Noémi Lefebvre’s second novel rips apart the structures of late capitalism and nationalism in layered, complex and humorous prose. Elodie Barnes explores the book, and talks to publisher Cécile Lee of Les Fugitives.
In the French city of Lyon, a state of emergency is declared. Protestors and police clash in the streets. Against this backdrop of social unrest, a jobless poet spars with an overbearing father in a private battle of words. Their arguments – of employment versus leisure, of the relative meanings of value and economy and productivity – soon take on greater significance, spilling over into the wider context. Over the course of the book, they form a relevant, yet timeless exploration of how late capitalism and its by-product of nationalism affect both the way we live and our fundamental identities.

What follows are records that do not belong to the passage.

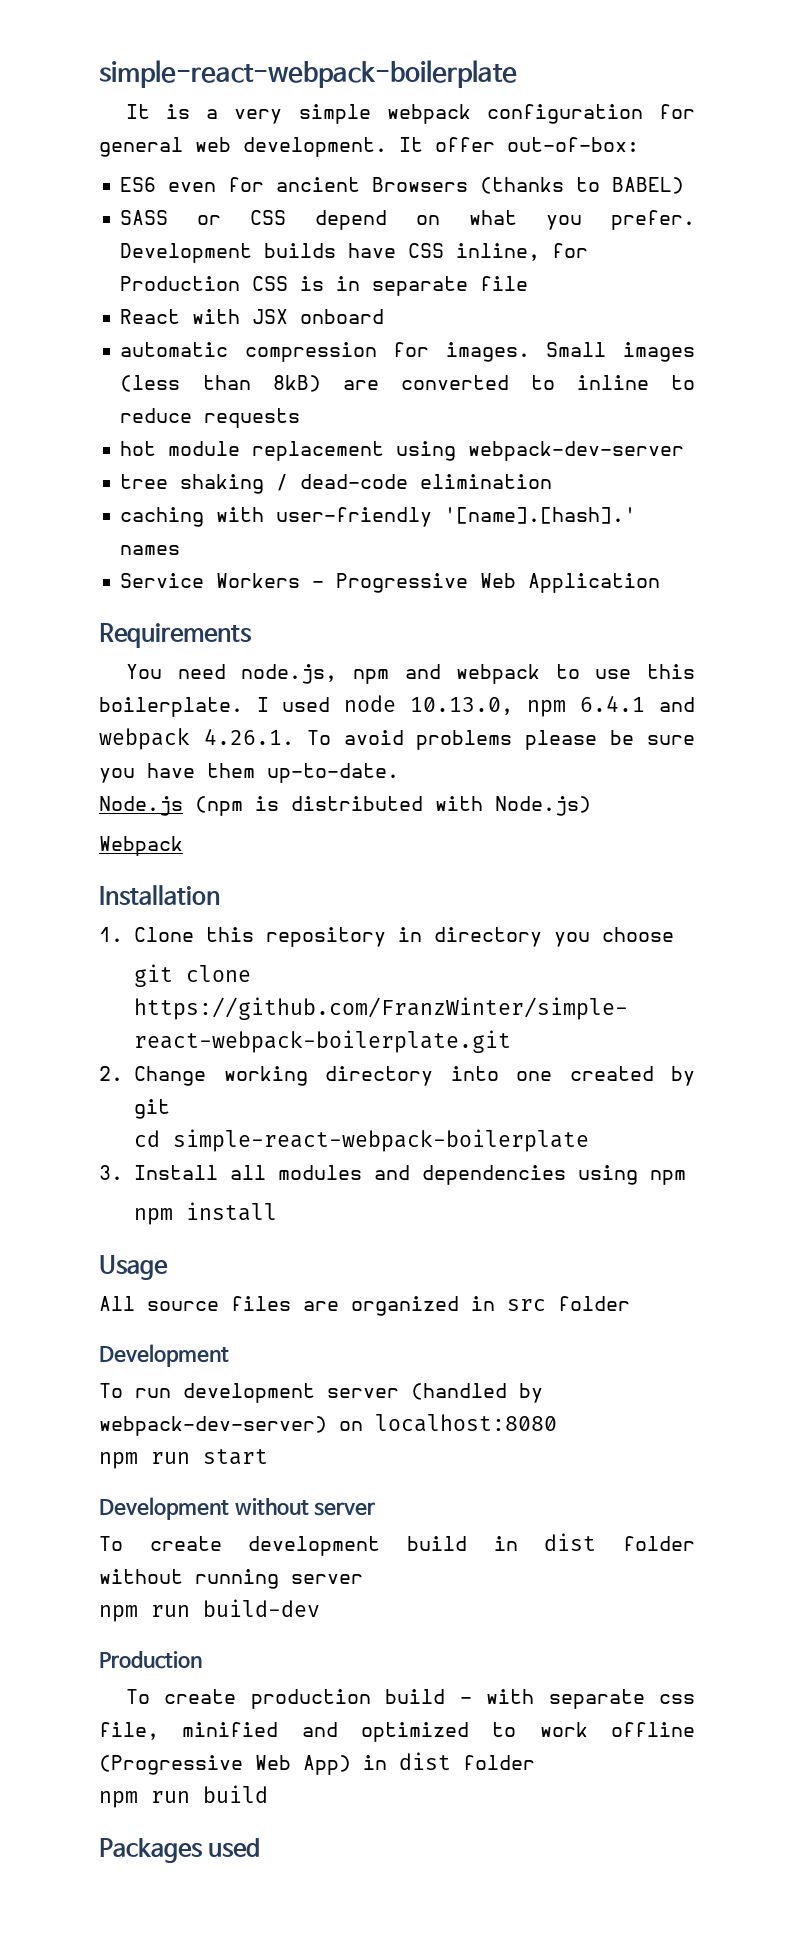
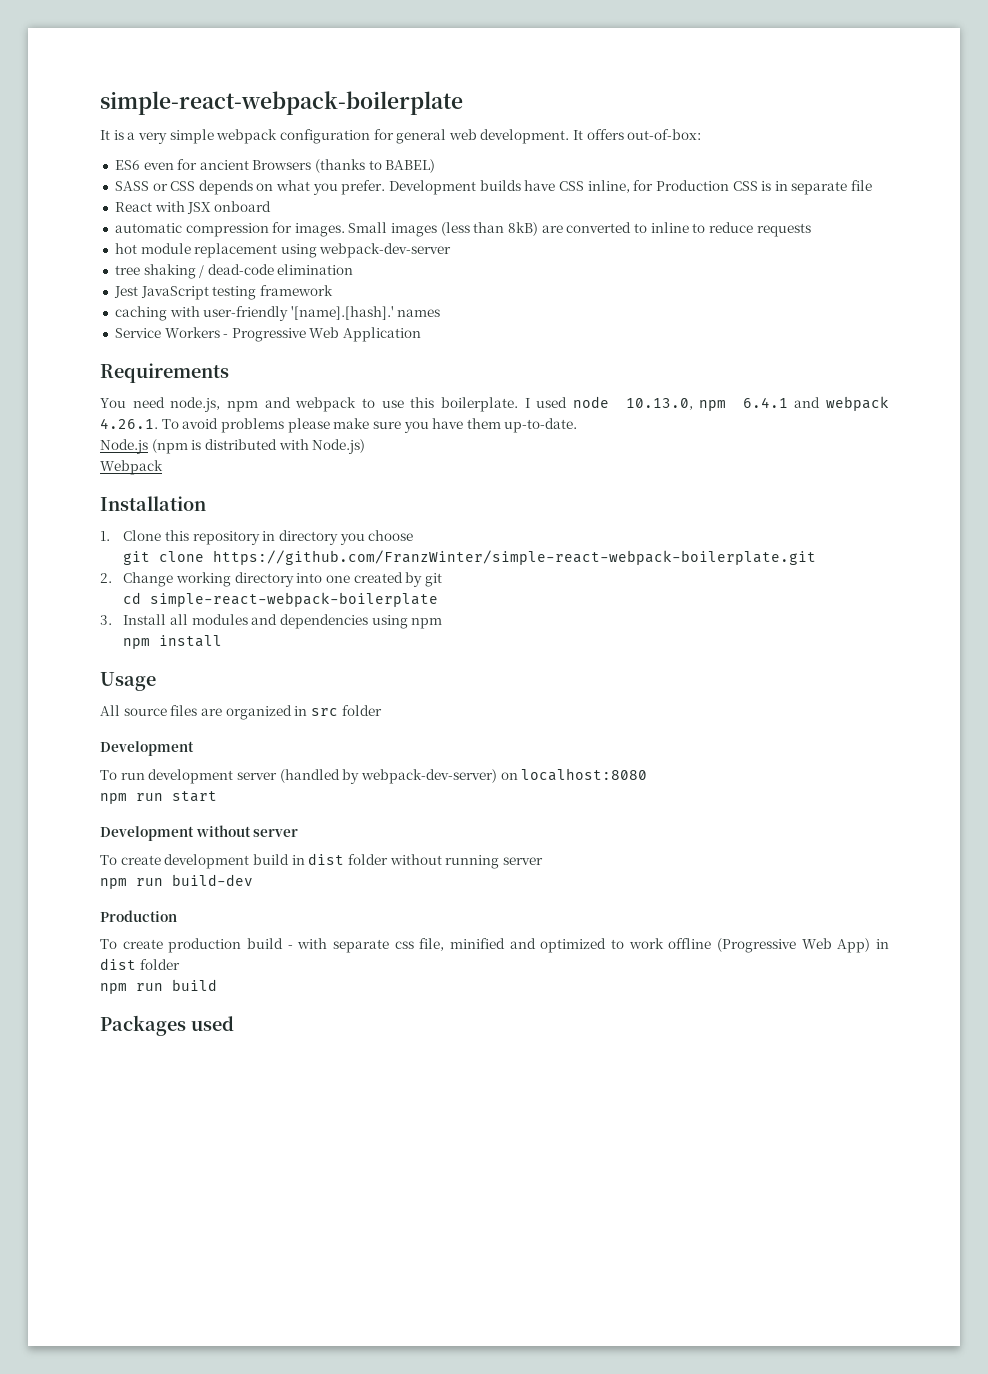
- It offer out-of-box:
+ It offers out-of-box:
- SASS or CSS depend on what you prefer.
+ SASS or CSS depends on what you prefer.
+ Jest JavaScript testing framework
- I used node 10.13.0, npm 6.4.1 and webpack 4.26.1. To avoid problems please be sure you have them up-to-date.
+ I used node 10.13.0, npm 6.4.1 and webpack 4.26.1. To avoid problems please make sure you have them up-to-date.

Written with dark humour and sharply elucidated observations, Noémi Lefebvre’s second novel is just as layered and complex as her first (Blue Self-Portrait, 2017). Her writing reminds me of a Rubik’s cube: twist the prose in a slightly different direction and something else is revealed, a further combination of colours makes itself known, and there is always more in the puzzle to discover. As with Blue Self-Portrait, translator Sophie Lewis has done an extraordinary job of translating this complexity into English. All the more so, in this case, because – in an Oulipian-type constraint similar to Anne Garréta’s Sphinx – the gender of the narrator is never revealed. To write this in French, a gendered language in which much of the grammar rests on gendered constructs, is very difficult. To then translate it into English, without losing any of the fluency or beauty of the prose, is mind-boggling. It is also one of several subtle and not-so-subtle criticisms Lefebvre makes of the way our societies and cultures attempt to construct a person’s identity. Gender, here, is not important. It is so unimportant that it is not even given recognition.
Our narrator, then, is a drifter, a poet without a ‘proper’ job who spends days eating bananas and smoking cannabis. Against the wider social context of turmoil and violence (the book was written in the wake of the 2015 terror attacks in Paris and the state of emergency which followed), they enter into a debate with a father figure who is at once overwhelmingly present and absent: ‘For years everything that’s gone through my head has been debated in this courtroom that I call the house of the dead, where my father presides.’ This father is a constantly critical voice in the narrator’s life, who has a tendency to disappear at crucial moments and who views poetry as a ‘useless and entirely futureless non-profession’, and by extension the narrator as a ‘shiftless loser’. The debate between them centres around the idea of finding a ‘real’ job, which sparks a vicious circle of the poet worrying about finding a job, worrying about what to do if they actually got one, but still fretting about not finding one at all – a cycle that will, most likely, be at least partly familiar to anyone who has ever experienced unemployment of any sort.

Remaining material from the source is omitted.